Please output exactly the lines below, starting at the line that has "deposit: 2040.00 -> 1640.00" and ending at the line that has "total: 1596.98 -> 1713.56", both included; leave out all pictures and include nothing else.

[[ Given data, beginning ]]

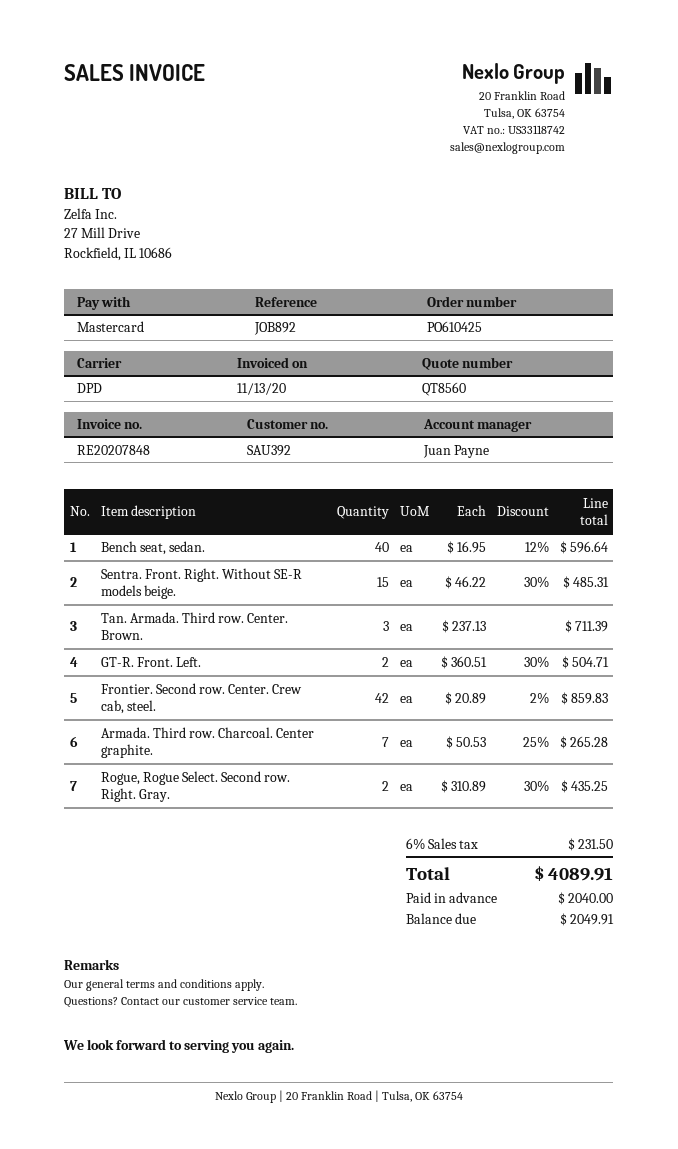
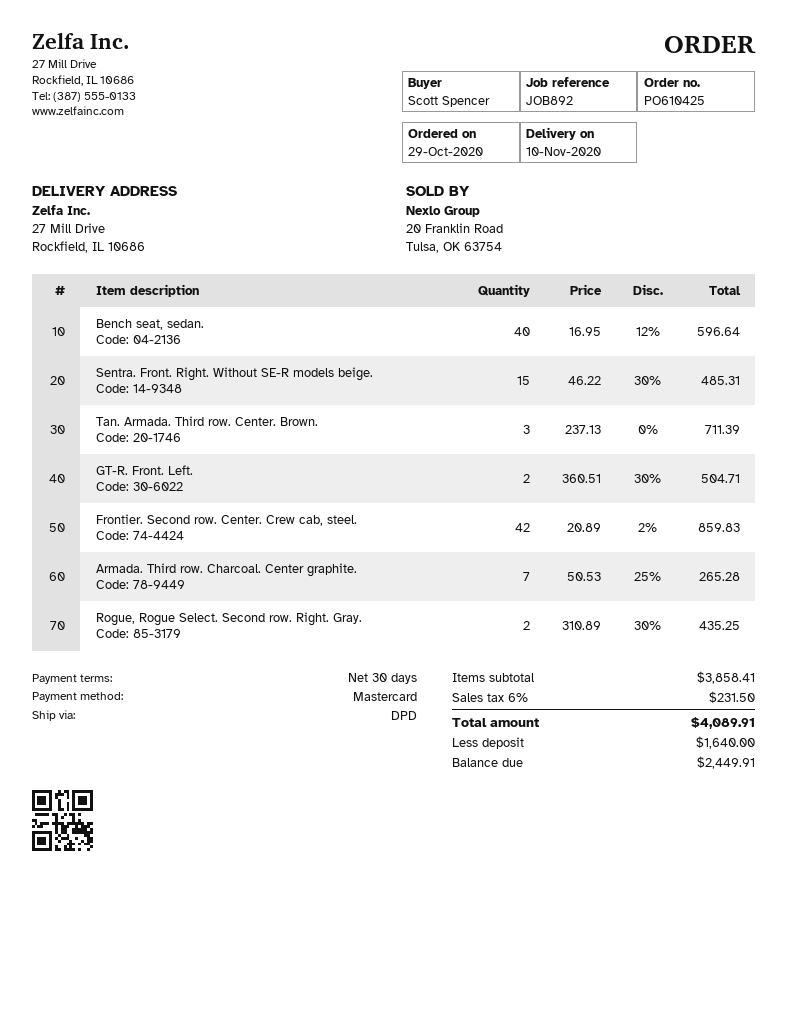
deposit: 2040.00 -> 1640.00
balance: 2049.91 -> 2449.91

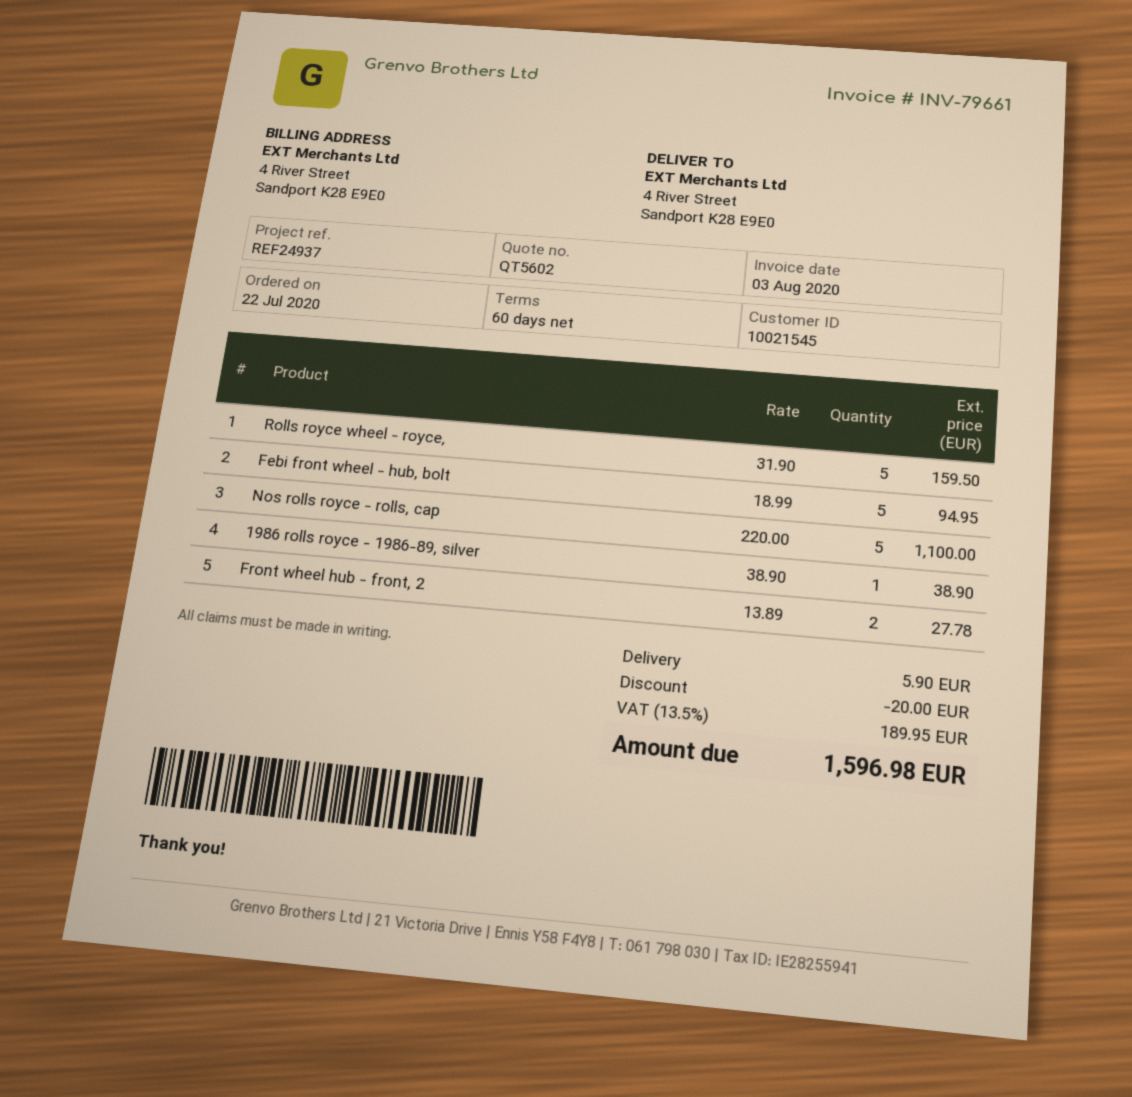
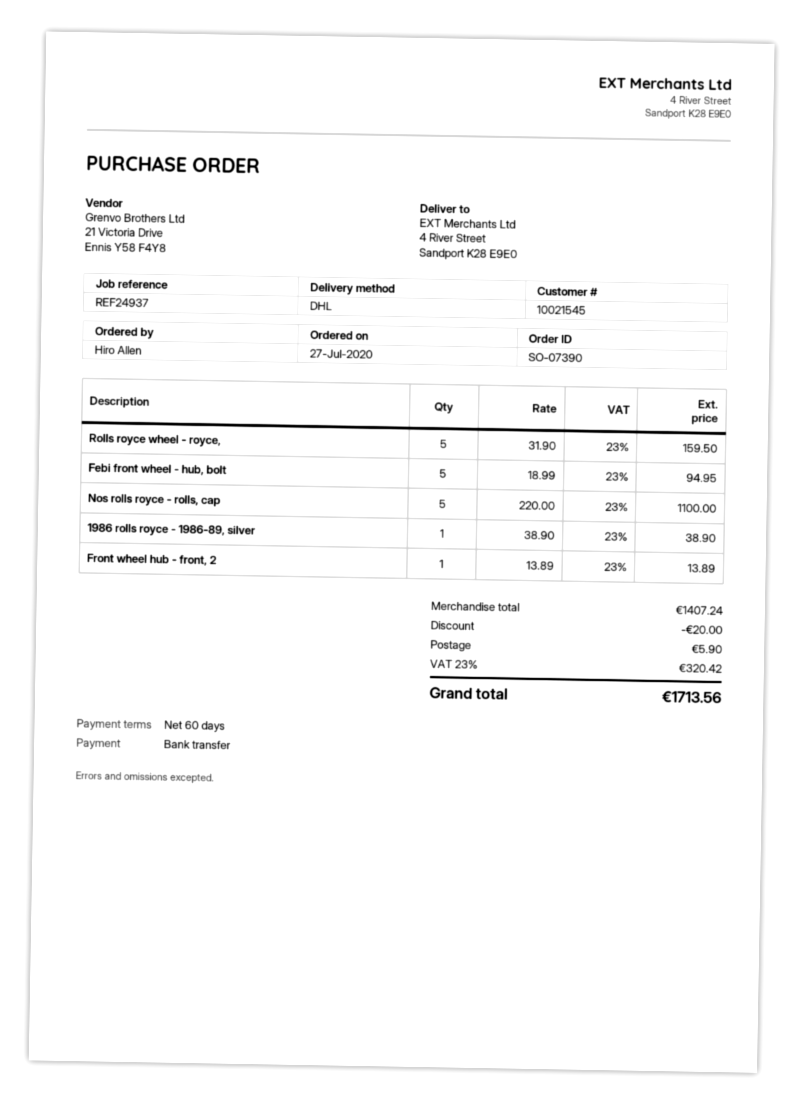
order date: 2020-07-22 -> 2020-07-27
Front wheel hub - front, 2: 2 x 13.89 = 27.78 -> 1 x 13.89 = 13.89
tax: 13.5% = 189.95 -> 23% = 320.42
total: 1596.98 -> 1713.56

[[ Given data, end ]]
[[ Given data, beginning ]]

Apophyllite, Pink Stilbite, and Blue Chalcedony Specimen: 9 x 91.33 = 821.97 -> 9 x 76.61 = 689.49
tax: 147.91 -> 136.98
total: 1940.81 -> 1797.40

[[ Given data, end ]]
[[ Given data, beginning ]]

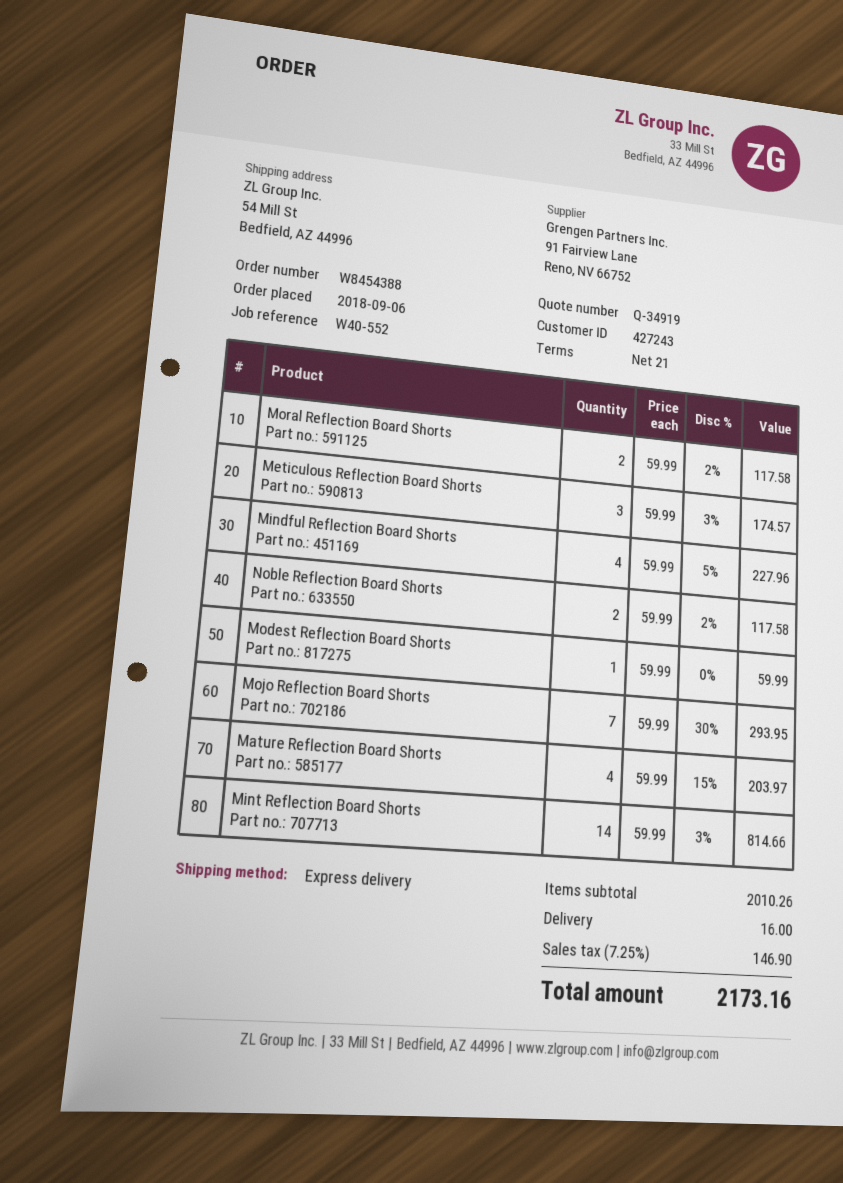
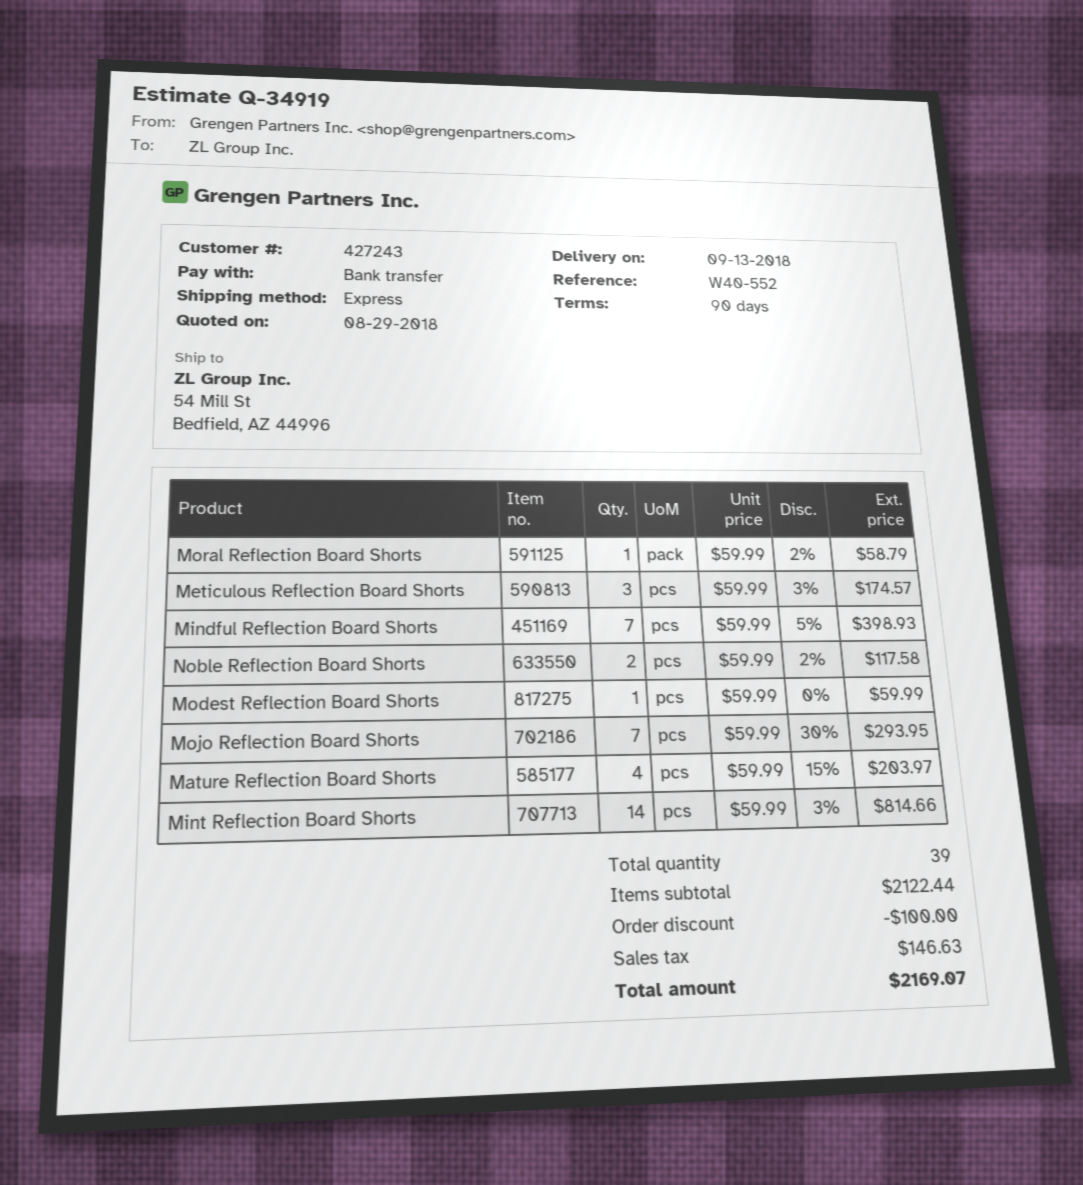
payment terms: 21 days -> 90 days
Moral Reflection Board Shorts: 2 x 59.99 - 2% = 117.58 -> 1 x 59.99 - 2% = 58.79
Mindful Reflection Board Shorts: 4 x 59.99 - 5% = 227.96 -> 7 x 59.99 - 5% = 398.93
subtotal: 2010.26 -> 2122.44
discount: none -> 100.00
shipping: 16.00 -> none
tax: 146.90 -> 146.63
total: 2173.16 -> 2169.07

[[ Given data, end ]]

• [Response box]
deposit: 2040.00 -> 1640.00
balance: 2049.91 -> 2449.91

order date: 2020-07-22 -> 2020-07-27
Front wheel hub - front, 2: 2 x 13.89 = 27.78 -> 1 x 13.89 = 13.89
tax: 13.5% = 189.95 -> 23% = 320.42
total: 1596.98 -> 1713.56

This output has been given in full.